Oposição ao presidente acusa governo de omissão e demora para ajuda às vítimas por critérios políticos

Efe,

12 de fevereiro de 2008 | 12h10

O presidente da Bolívia, Evo Morales, declarou por decreto nesta terça-feira, 12, a situação de "desastre nacional" no país diante das graves inundações que deixaram pelo menos 51 mortos, quatro desaparecidos e cerca de 45 mil famílias atingidas. A declaração foi aprovada em um decreto lido pelo ministro da Defesa boliviano, Wálker San Miguel, depois que Evo visitou na segunda-feira o departamento amazônico de Beni, a região mais castigada pelas inundações. O decreto autoriza os Ministérios do Planejamento, do Desenvolvimento e da Fazenda a tramitar, negociar e promover o financiamento dos recursos necessários para responder à emergência em fontes internas e externas. O governo tinha descartado no fim de semana a declaração de desastre em Benin com o argumento de que não era necessário, mas as autoridades da região amazônica tomaram a decisão por sua conta, à margem das decisões governamentais.

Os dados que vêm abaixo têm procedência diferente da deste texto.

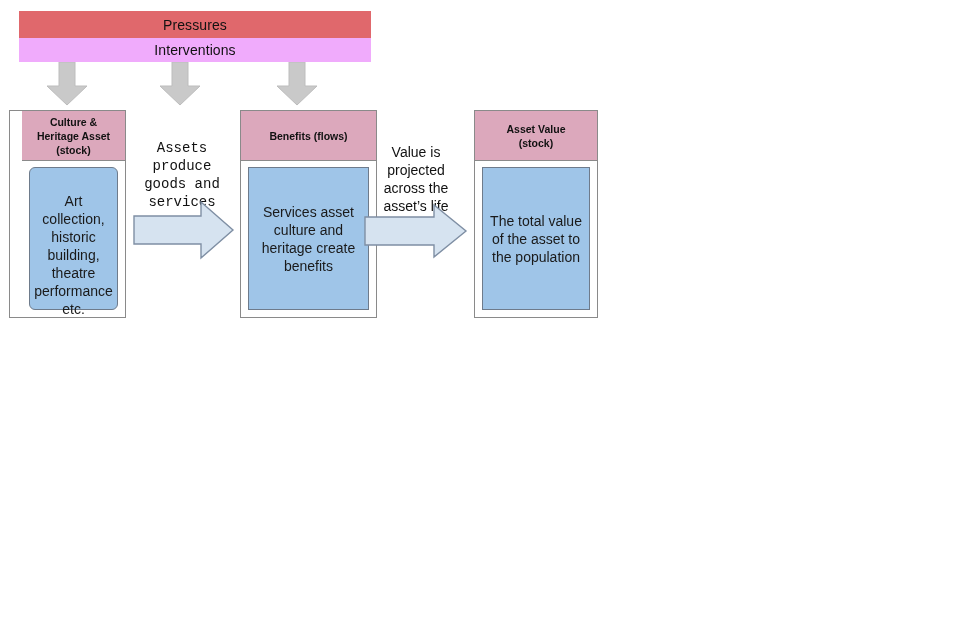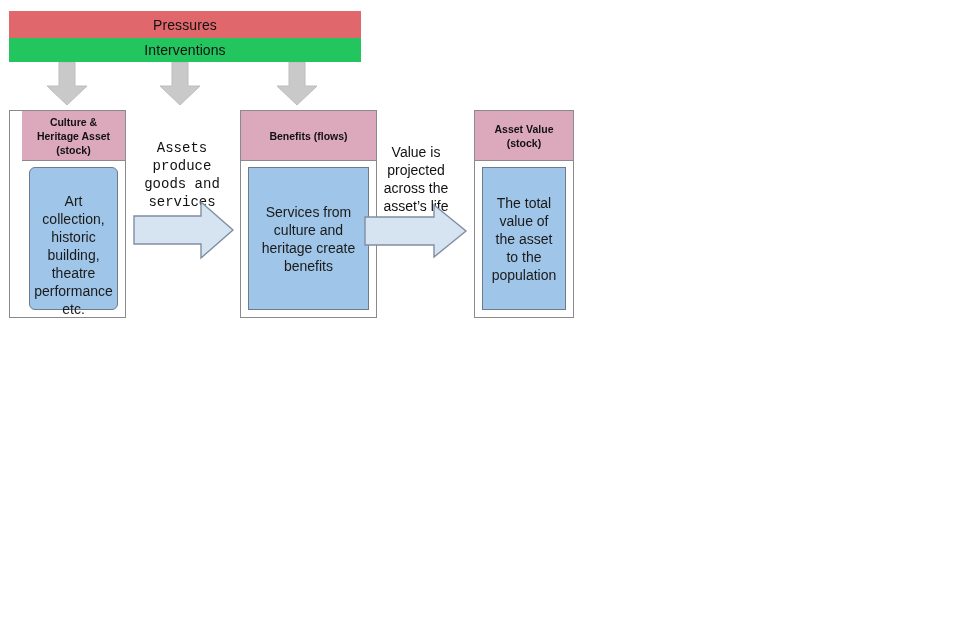"Pressures" .banner { left: 9px -> 19px }
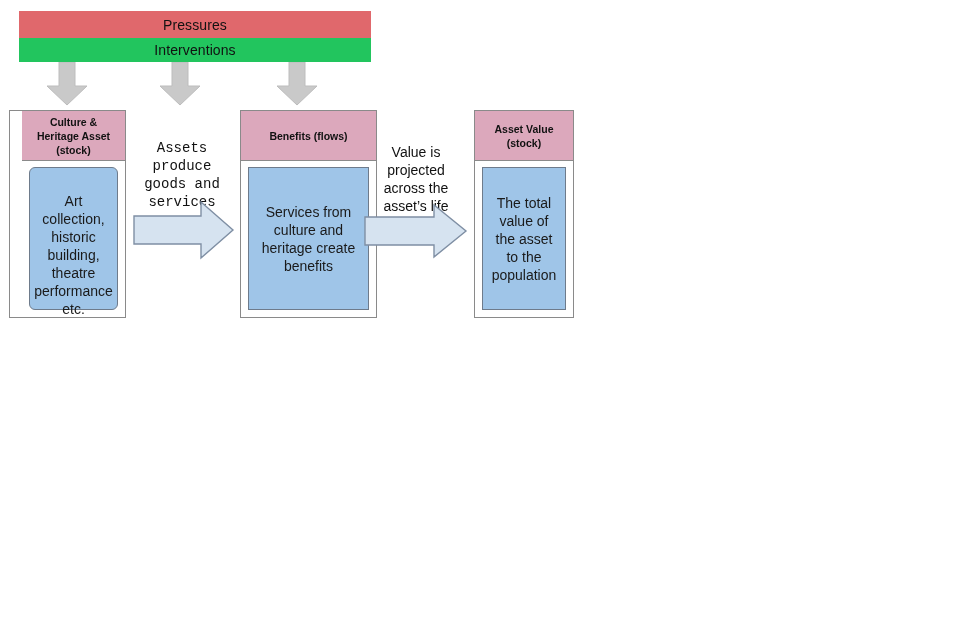"Interventions" #bar-interventions { background: #22c55e -> #f0abfc }
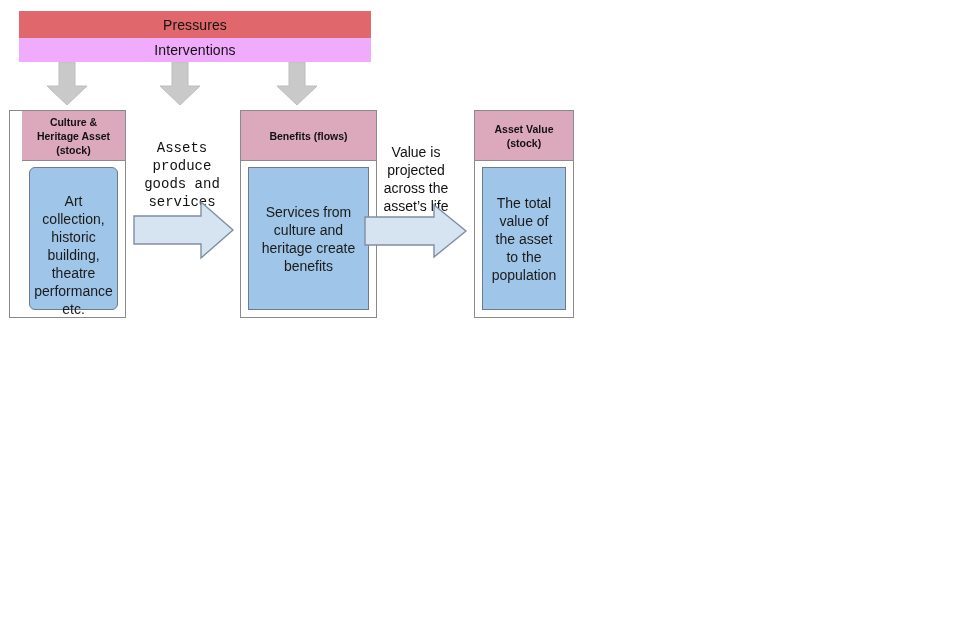"Asset Value" div.node-box { width: 100px -> 124px }
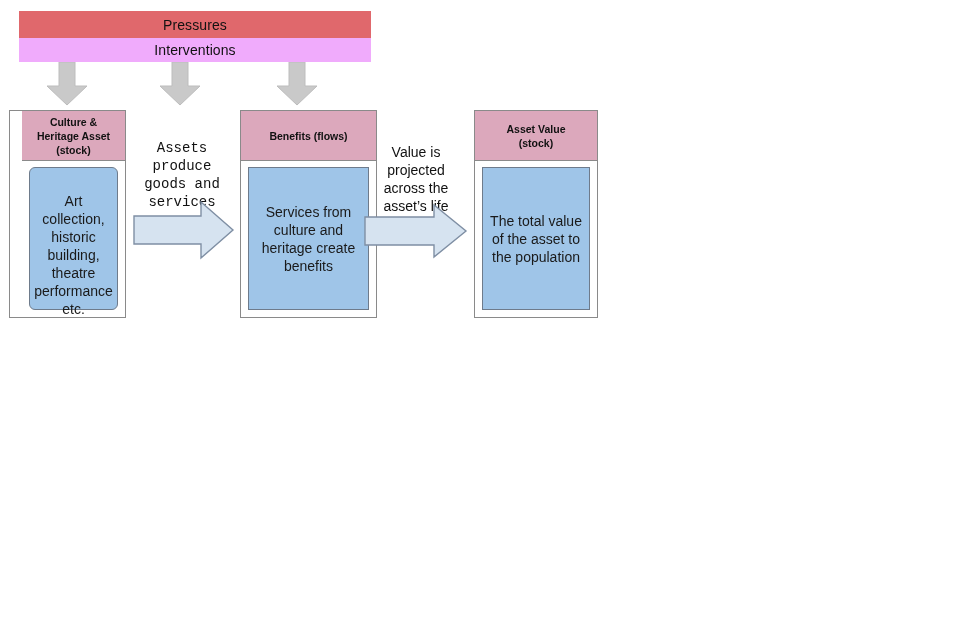"Services from culture and heritage" div.node-body { text: from -> asset }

As autoridades de Beni, que são opositoras a Evo, acusaram o Executivo de agir com critérios políticos para a decisão, o que as autoridades nacionais negaram. San Miguel disse que não houve demora nas decisões governamentais, porque fazem parte de um processo, dado que a situação de desastre durará vários meses e a reconstrução levará até um ano. Segundo o relatório oficial oferecido pelo governo, há pelo menos 57 municípios do país, de um total de 327, que sofreram danos pelos efeitos do fenômeno climático La Niña.